1 Calculated using the Net Tangible Assets of the Trust at Lease Commencement ($0.920 per Unit).
(E) indicates an estimate.
9.2.9 Adviser service fees
An upfront commission fee of up to 5% plus GST of the First Instalment of your Application may be paid
directly to your professional financial adviser by Westpac. No adviser service fee is payable following a transfer
of Instalment Receipts.
9.2.10 Differential fees
The Responsible Entity may individually negotiate investor specific fees with wholesale investors, such as
master trusts or wrap platforms. The charging of differential management fees will be subject to compliance
with legal requirements and the conditions of any applicable ASIC relief.
9.2.11 Impact of fees on your investment returns
Investors seeking to assess the impact that fees will have on their investment returns should speak with their
financial adviser or visit www.asic.gov.au, where ASIC offers a free calculator to help investors compare the
fees of different products.
58
10.
Risk Factors
10.1 Introduction
The performance of the Trust and Units will be
influenced by a range of factors, many of which are
outside the control of the Responsible Entity and its
directors. The level of income and capital distributions,
the value of the Property and the tax deferred
component of any distributions may be reduced by
any of these factors.
Applicants should also be aware that an investment in
the Trust represents an investment in the Trust’s
equity and therefore ranks last for payment, after both
secured and unsecured creditors of the Trust have
been paid, in the event the Trust is terminated or
wound up. In this event, Investors will only receive a
return of capital following the repayment of secured
and unsecured creditors. In extreme circumstances,
Investors may lose all of their capital invested. The
Constitution contains provisions designed to limit an
Investor’s liability to the amount which remains
unpaid in relation to the subscription of Units, if any.
The Trust’s borrowings and the Final Instalment will
increase Investors’ exposure to unforeseen events or
risk factors, a summary of which are set out in this
Section 10.
10.2 Risks prior to Lease
Commencement
Construction
During the construction of the Buildings, Investors will
be protected from all development risks (such as
increases in construction costs, delayed or no
completion).
MPT will pay Stockland Development, a related entity
of the Responsible Entity, a fixed price for the
development of the Property, regardless of whether
the costs of construction increase or completion of
the development is delayed.
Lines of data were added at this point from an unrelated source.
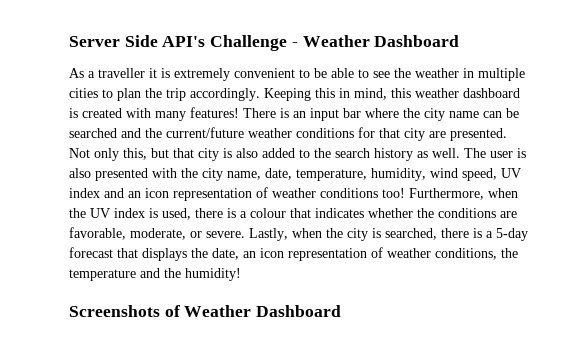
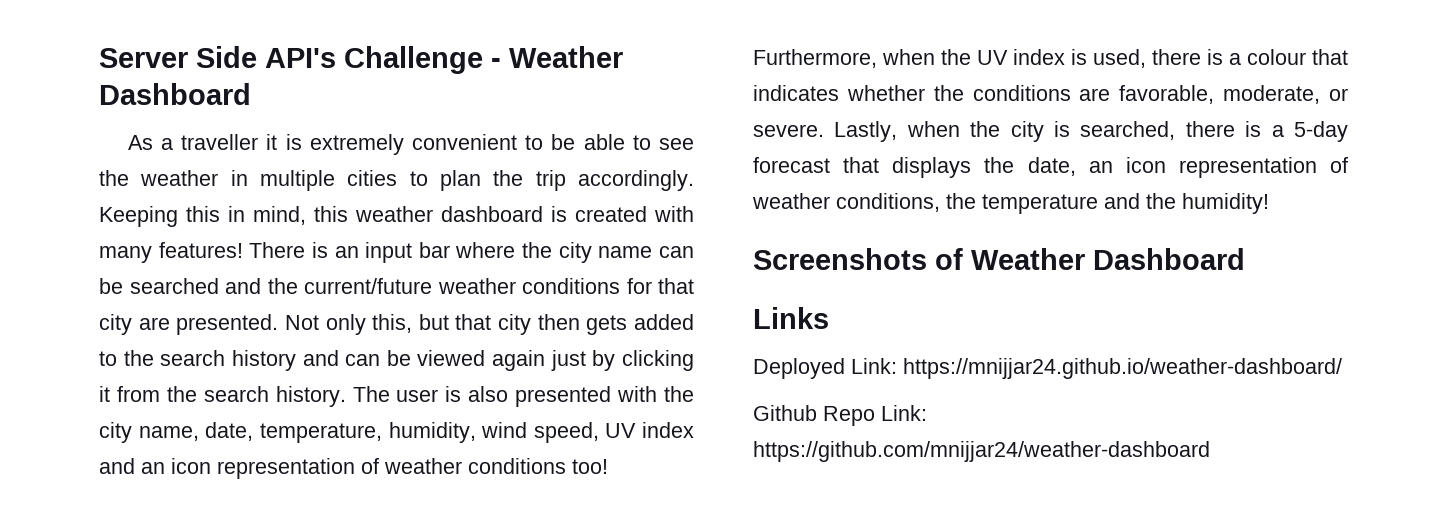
- Not only this, but that city is also added to the search history as well.
+ Not only this, but that city then gets added to the search history and can be viewed again just by clicking it from the search history.
+ Links
+ Deployed Link: https://mnijjar24.github.io/weather-dashboard/
+ Github Repo Link: https://github.com/mnijjar24/weather-dashboard

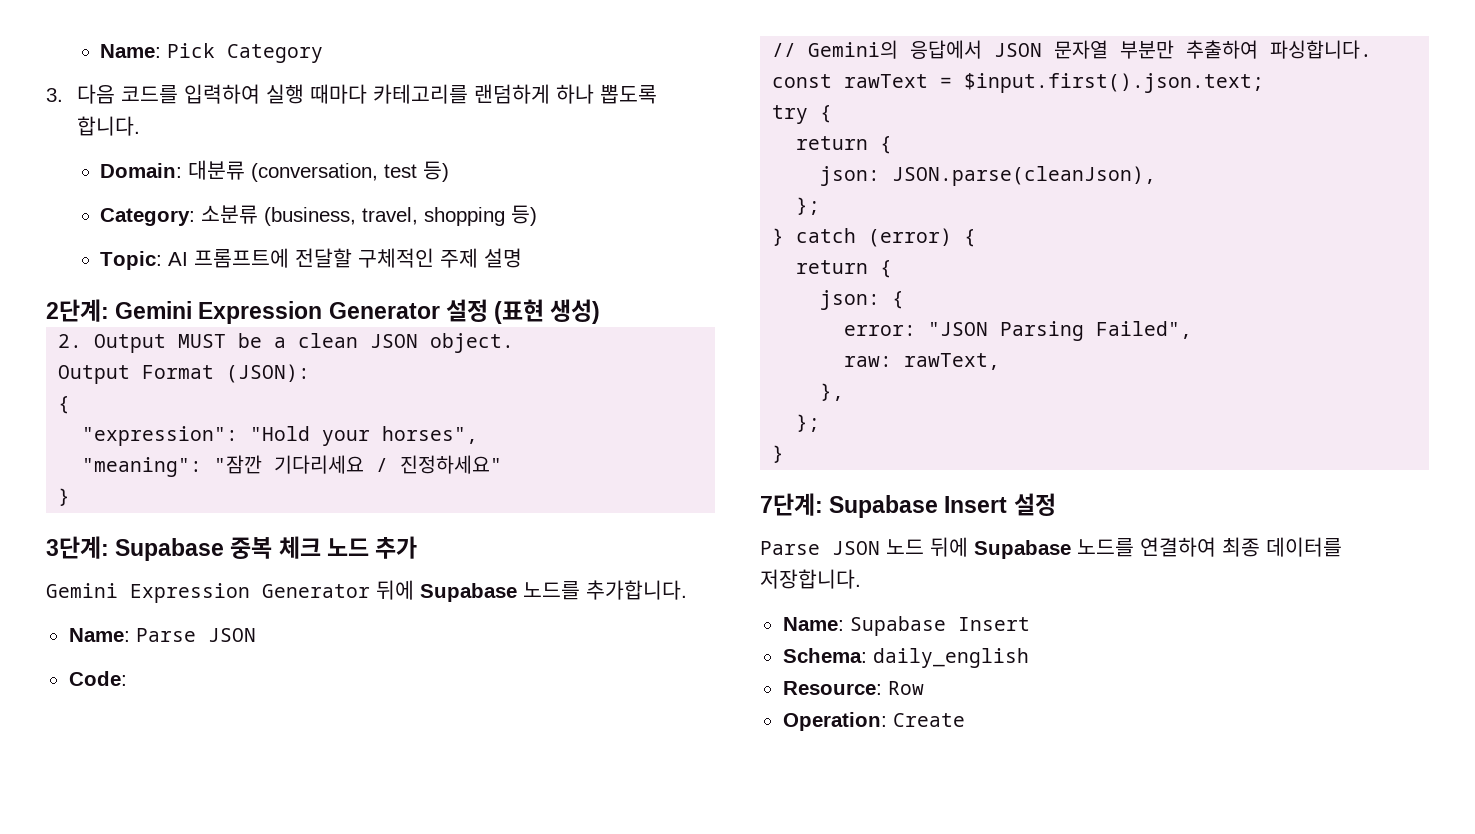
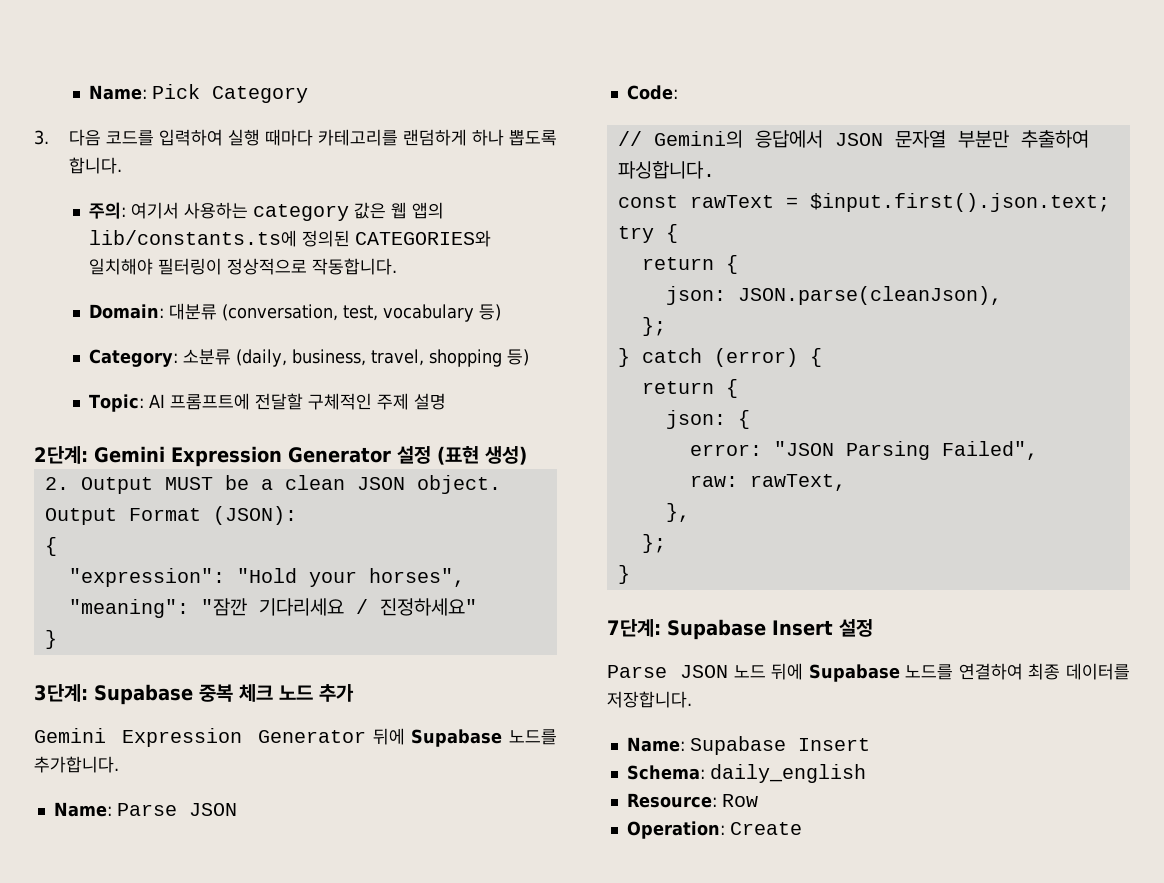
+ 주의: 여기서 사용하는 category 값은 웹 앱의 lib/constants.ts에 정의된 CATEGORIES와 일치해야 필터링이 정상적으로 작동합니다.
- Domain: 대분류 (conversation, test 등)
+ Domain: 대분류 (conversation, test, vocabulary 등)
- Category: 소분류 (business, travel, shopping 등)
+ Category: 소분류 (daily, business, travel, shopping 등)

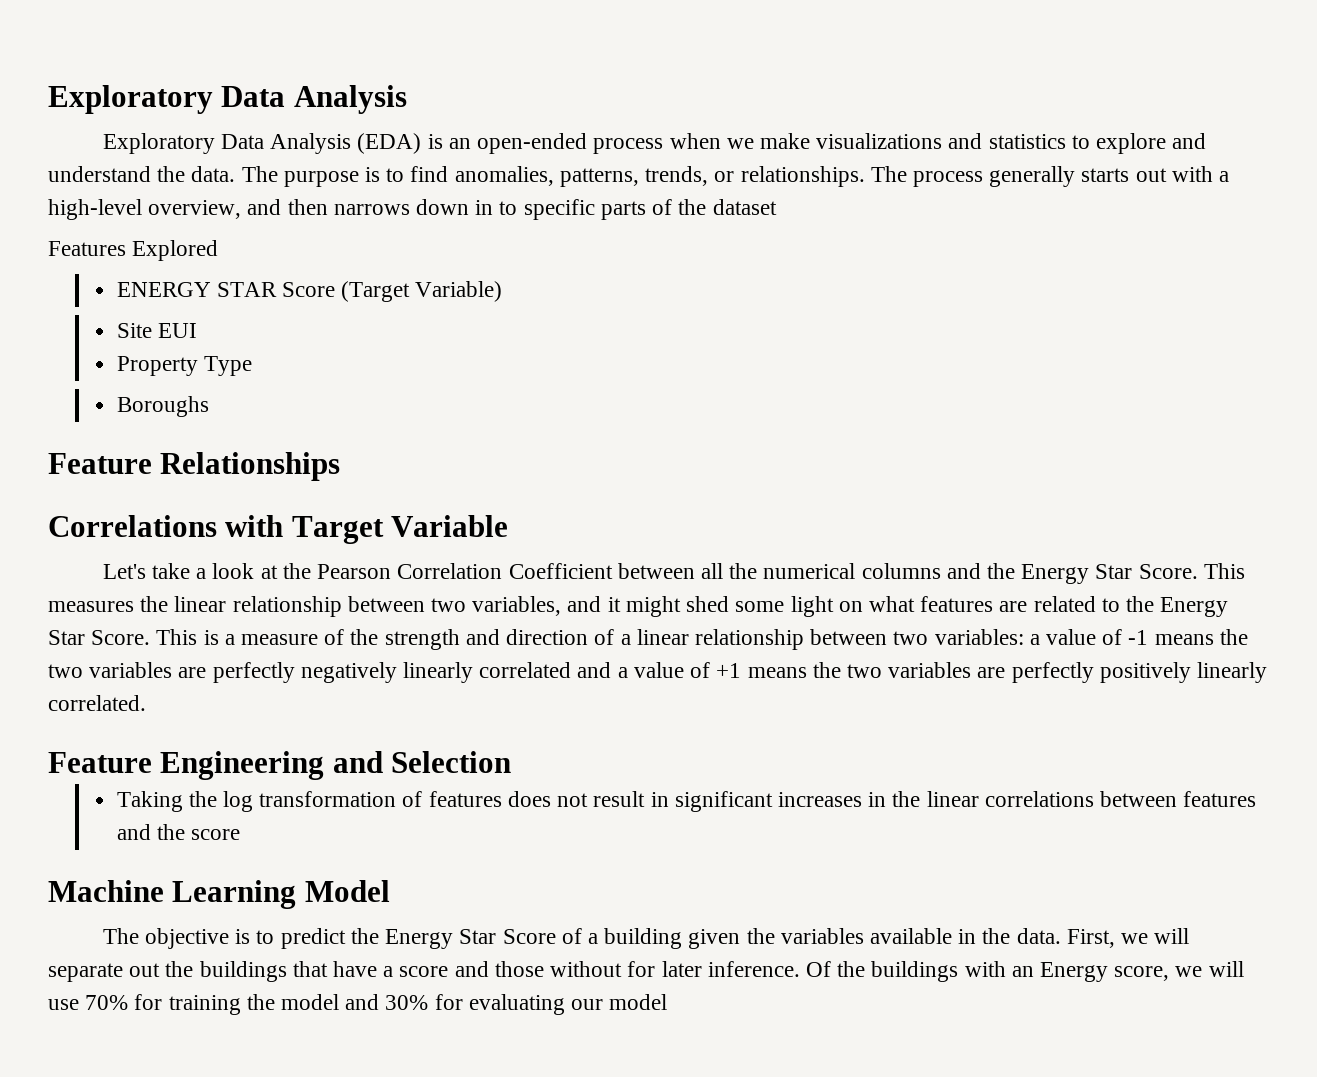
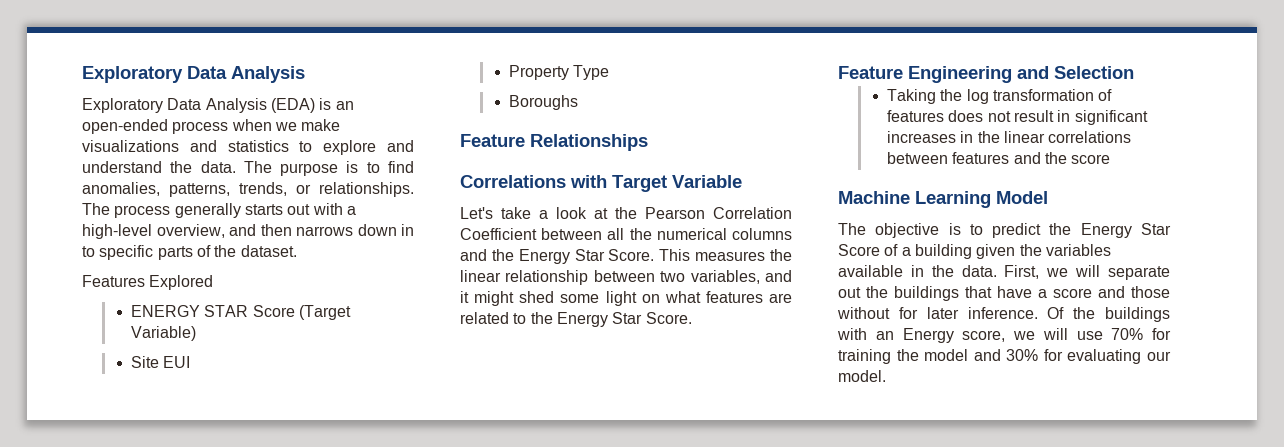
- The process generally starts out with a high-level overview, and then narrows down in to specific parts of the dataset
+ The process generally starts out with a high-level overview, and then narrows down in to specific parts of the dataset.
- This is a measure of the strength and direction of a linear relationship between two variables: a value of -1 means the two variables are perfectly negatively linearly correlated and a value of +1 means the two variables are perfectly positively linearly correlated.
- Of the buildings with an Energy score, we will use 70% for training the model and 30% for evaluating our model
+ Of the buildings with an Energy score, we will use 70% for training the model and 30% for evaluating our model.

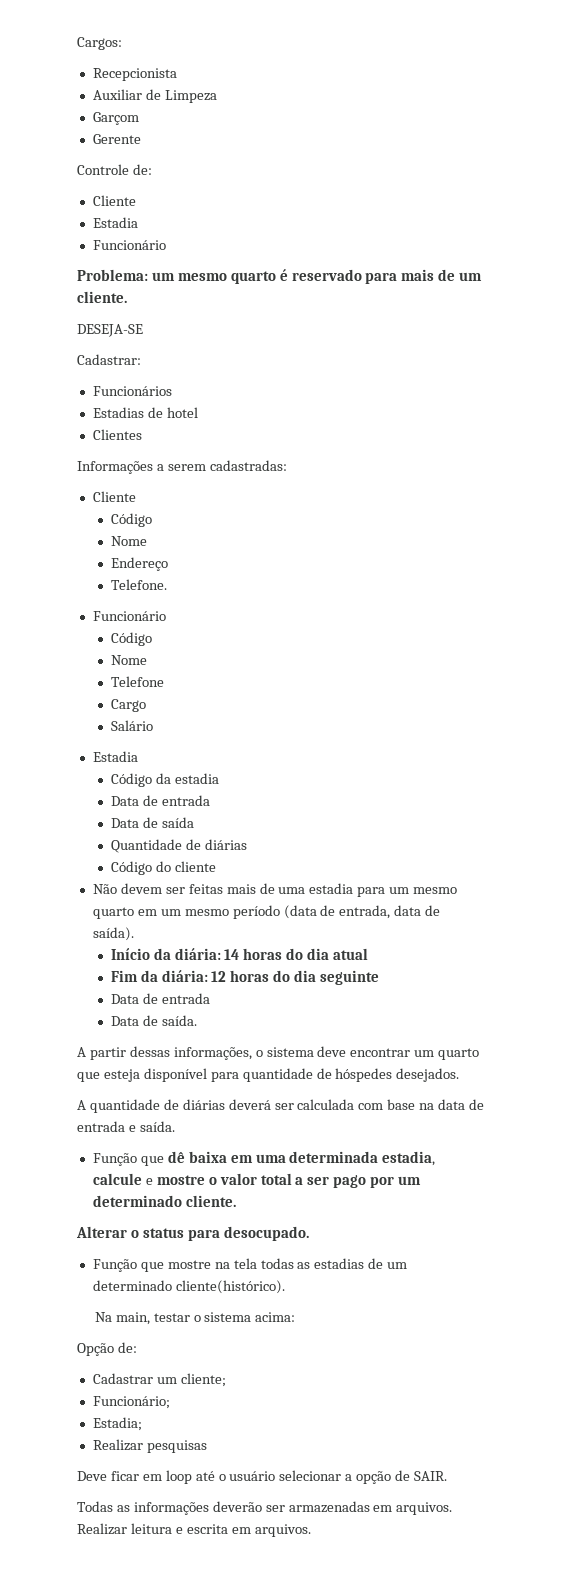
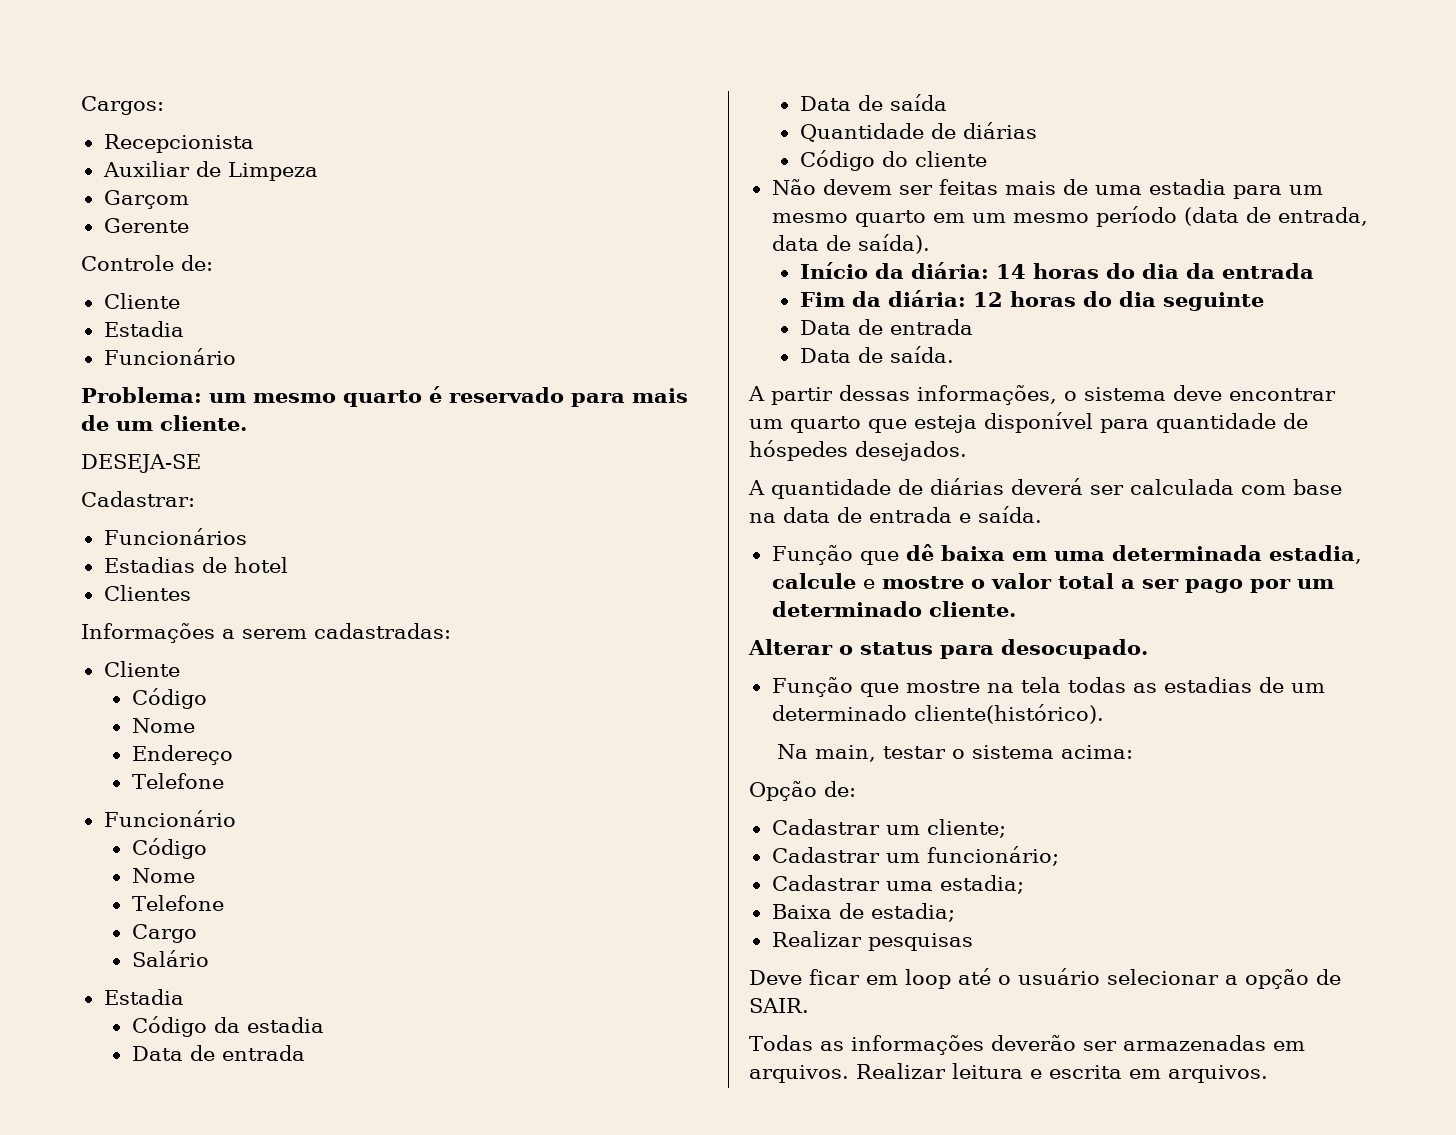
  Endereço
- Telefone.
+ Telefone
- Início da diária: 14 horas do dia atual
+ Início da diária: 14 horas do dia da entrada
- Funcionário;
- Estadia;
+ Cadastrar um funcionário;
+ Cadastrar uma estadia;
+ Baixa de estadia;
This is detailed in
Section 5.4.
Stockland Development has contracted to construct
84,000 sqm of Building area for Optus. If the area of
the Buildings on completion is:
- equal to or greater than 84,000 sqm in accordance
with the Optus Lease, the rent payable by Optus
will be based on 84,000 sqm (and the price
payable under the Turn-Key Development Deed for
the Buildings remains fixed);
- less than 84,000 sqm but more than 79,800 sqm
(a 5% tolerance level), then Optus will pay rent
based on the actual Building area and Stockland
Development will guarantee MPT the difference
between the actual rent payable by Optus and the
rent based on 84,000 sqm of Building area under
the Optus Lease until such time as at least 84,000
sqm of Building area has been constructed (and
the price payable under the Turn-Key Development
Deed for the Buildings remains fixed). Stockland
Development will also guarantee the capital
amount of the shortfall of net lettable area upon
sale of the Trust’s Property Interest; or
- less than 79,800 sqm, Optus has the right to
terminate the Agreement for Lease, in which case
the Trust will be wound up and Investors will
receive their Application Monies back in full as
described in Sections 7.7.2 and 7.7.3
If the Property is not completed by 1 July 2008 or
such longer period as approved by Investors by
Special Resolution or Optus terminates the
Agreement for Lease, the Trust will be terminated and
Investors will receive their Application Monies back.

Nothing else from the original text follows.